Tesla passou seus últimos anos investigando uma arma para alcançar a paz mundial, que ele chamou de “raio da morte”. O sérvio elegante e magro que tinha deslumbrado a sociedade nova-iorquina no final do século XIX era agora um velho excêntrico, com escassos recursos económicos, que vivia sozinho num quarto de hotel e se esforçou por alimentar e cuidar dos pombos nas ruas da Grande Maçã.

Foi neste estado que Tesla morreu em 1943, aos 86 anos de idade. No ano seguinte um jornalista muito próximo de Tesla em seus últimos anos, John J. O’Neill, publicou a primeira biografia do grande inventor: “Prodigal Genius: The Life of Nikola Tesla.” Foi este livro que começou a forjar o papel de Edison como o vilão, lembrando um desacordo quando Tesla ainda trabalhava para ele, muitos anos antes. Tesla disse a O’Neill que Edison lhe prometeu 50 mil dólares se ele pudesse redesenhar algumas máquinas que ele tinha no seu negócio e que eram extremamente ineficientes. Tesla alegou que, quando conseguiu, Edison recusou-se a pagar-lhe e, em vez disso, zombou dele.

Para historiadores como Jill Jones, autora de “Impérios de Luz”, não é credível que Edison oferecesse a um trabalhador novato uma soma tão grande, que seria igual ao capital inicial da empresa e aos 53 anos de salário do jovem Tesla. Seja esta a razão, ou que o seu supervisor não quisesse aumentar o seu salário de $18 para $25 por semana (como notado por outras fontes), o fato é que Tesla deixou o seu emprego depois de menos de um ano na empresa e criou a sua própria empresa em 1885 para apostar na corrente alternada.

Uma versão mais “novelizada”

Tesla nunca esqueceu esse desacordo, de acordo com o seu primeiro biógrafo. No capítulo sobre a Medalha Edison, O’Neill retrata um Nikola Tesla que a princípio queria rejeitar o prémio e depois desapareceu da gala realizada em sua homenagem no momento chave. Ele tinha ido alimentar os pombos. Seu amigo Behrend o encontrou na rua “usando uma coroa de dois pombos em sua cabeça, seus ombros e braços enfeitados com mais uma dúzia de pombos”. Em qualquer uma de suas mãos estendidas estava outro pássaro, enquanto aparentemente centenas de outros faziam um tapete vivo no chão”

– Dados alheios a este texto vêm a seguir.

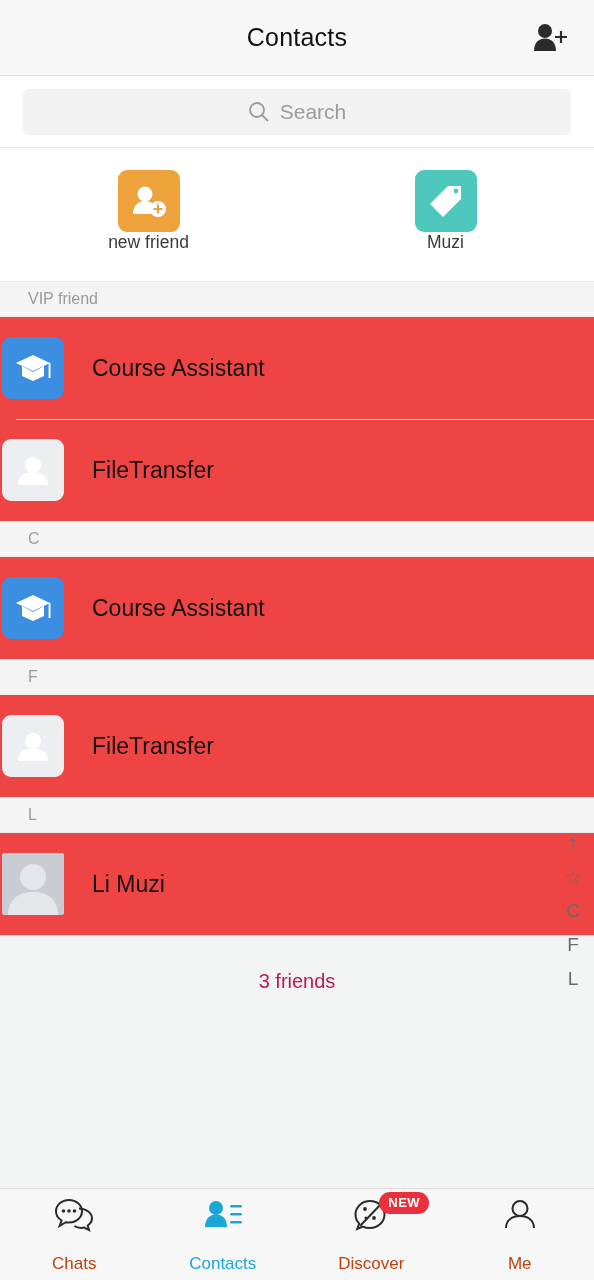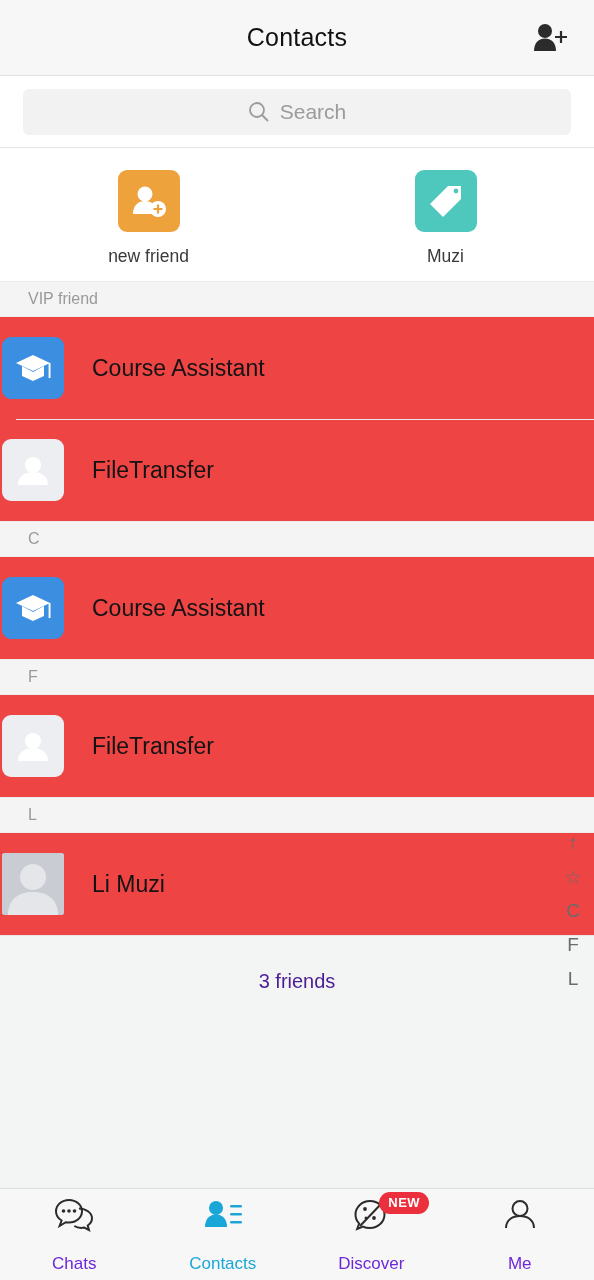--- a/index.html
+++ b/index.html
@@ -42,7 +42,7 @@
     background:#fff; flex:0 0 133px; height:133px;
     display:flex; align-items:flex-start; padding-top:22px;
   }
-  .qa-item { flex:1; display:flex; flex-direction:column; align-items:center; gap:14px; }
+  .qa-item { flex:1; display:flex; flex-direction:column; align-items:center; }
   .qa-tile { width:62px; height:62px; border-radius:9px; display:flex; align-items:center; justify-content:center; }
   .qa-label { font-size:17.5px; color:#3a3a3a; }
 

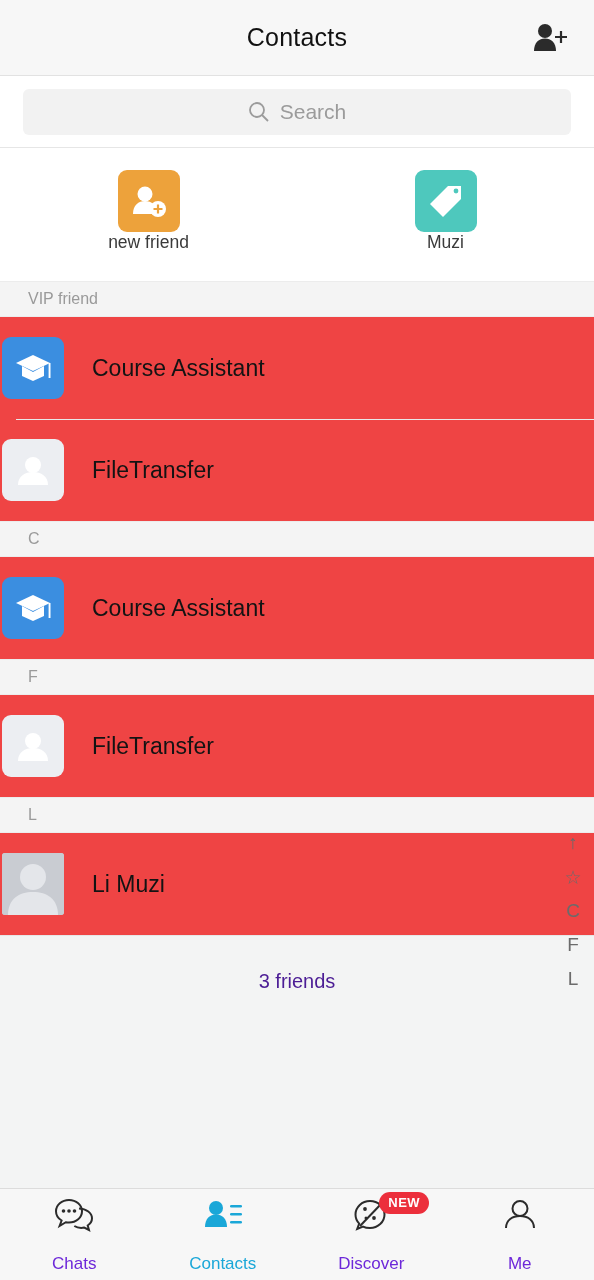--- a/index.html
+++ b/index.html
@@ -69,7 +69,7 @@
 
   .friends-count {
     background:#f3f4f4; height:92px; display:flex; align-items:center; justify-content:center;
-    font-size:20px; color:#4c1d95; border-top:1px solid #e6e6e6;
+    font-size:20px; color:#be185d; border-top:1px solid #e6e6e6;
   }
 
   

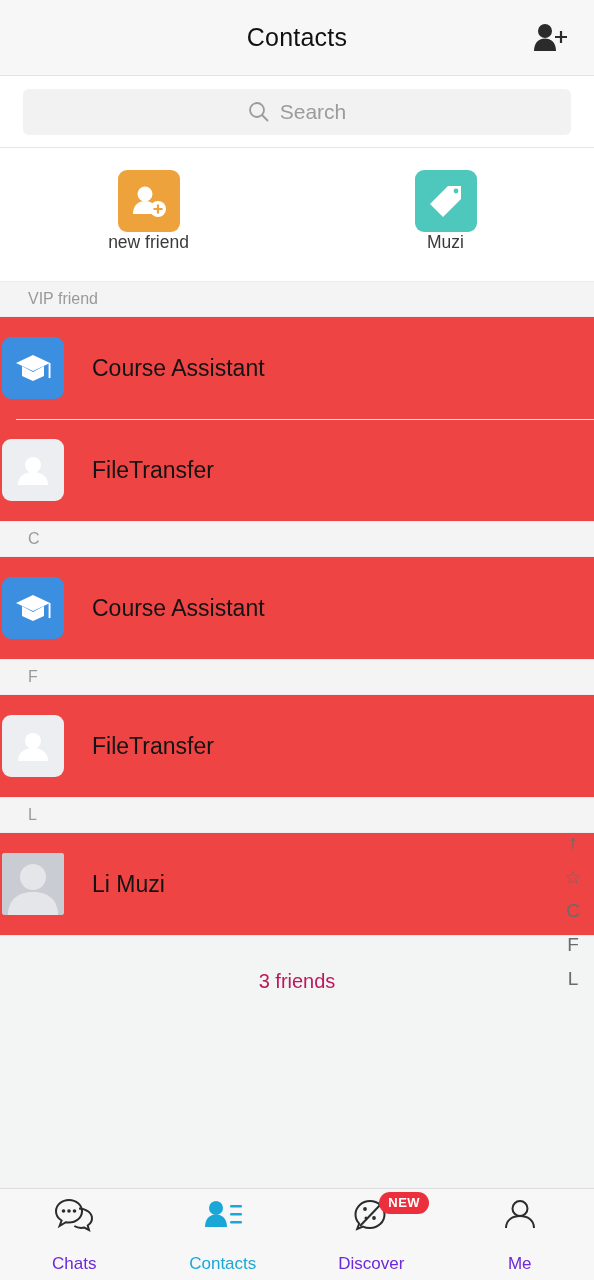--- a/index.html
+++ b/index.html
@@ -90,7 +90,7 @@
   }
   .tab { flex:1; display:flex; flex-direction:column; align-items:center; justify-content:center; gap:20px; position:relative; }
   .tab-icon { height:38px; display:flex; align-items:center; justify-content:center; position:relative; }
-  .tab-label { font-size:17px; color:#6d28d9; }
+  .tab-label { font-size:17px; color:#c2410c; }
   .tab.active .tab-label { color:#1aa7d8; }
   .new-badge {
     position:absolute; left:26px; top:-4px;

De acordo com os detalhes desta história, o inventor fez um gesto para que alguns dos pássaros voassem dos ombros de Tesla para o seu amigo assombrado. E então Tesla voltou para a gala e fez um longo e improvisado discurso de aceitação, do qual não foram mantidos registros. Assim, a primeira biografia de Tesla excluiu este episódio no qual ele elogiou publicamente Edison. Mas o discurso está, no entanto, bastante bem preservado (pode encontrá-lo aqui, quase intacto) e foi publicado uma semana depois pela revista Electrical Review e Western Electrician.

Com este ar de mistério e excentricidade, mas sem rigor documental, o livro “Prodigal Genius: The Life of Nikola Tesla” difundiu a ideia de um antagonismo exacerbado entre Edison e Tesla, e começou a permear a cultura popular à medida que outros biógrafos repetiam a versão de John J. O’Neill, incluindo a cena com os pombos. A história de Tesla pode ser mais fascinante dessa forma, com um Edison maléfico na sombra. No entanto, como foi evidente na homenagem de 1917 e em muitos outros reconhecimentos posteriores, não foi necessário um vilão para valorizar as façanhas do grande herói da electricidade.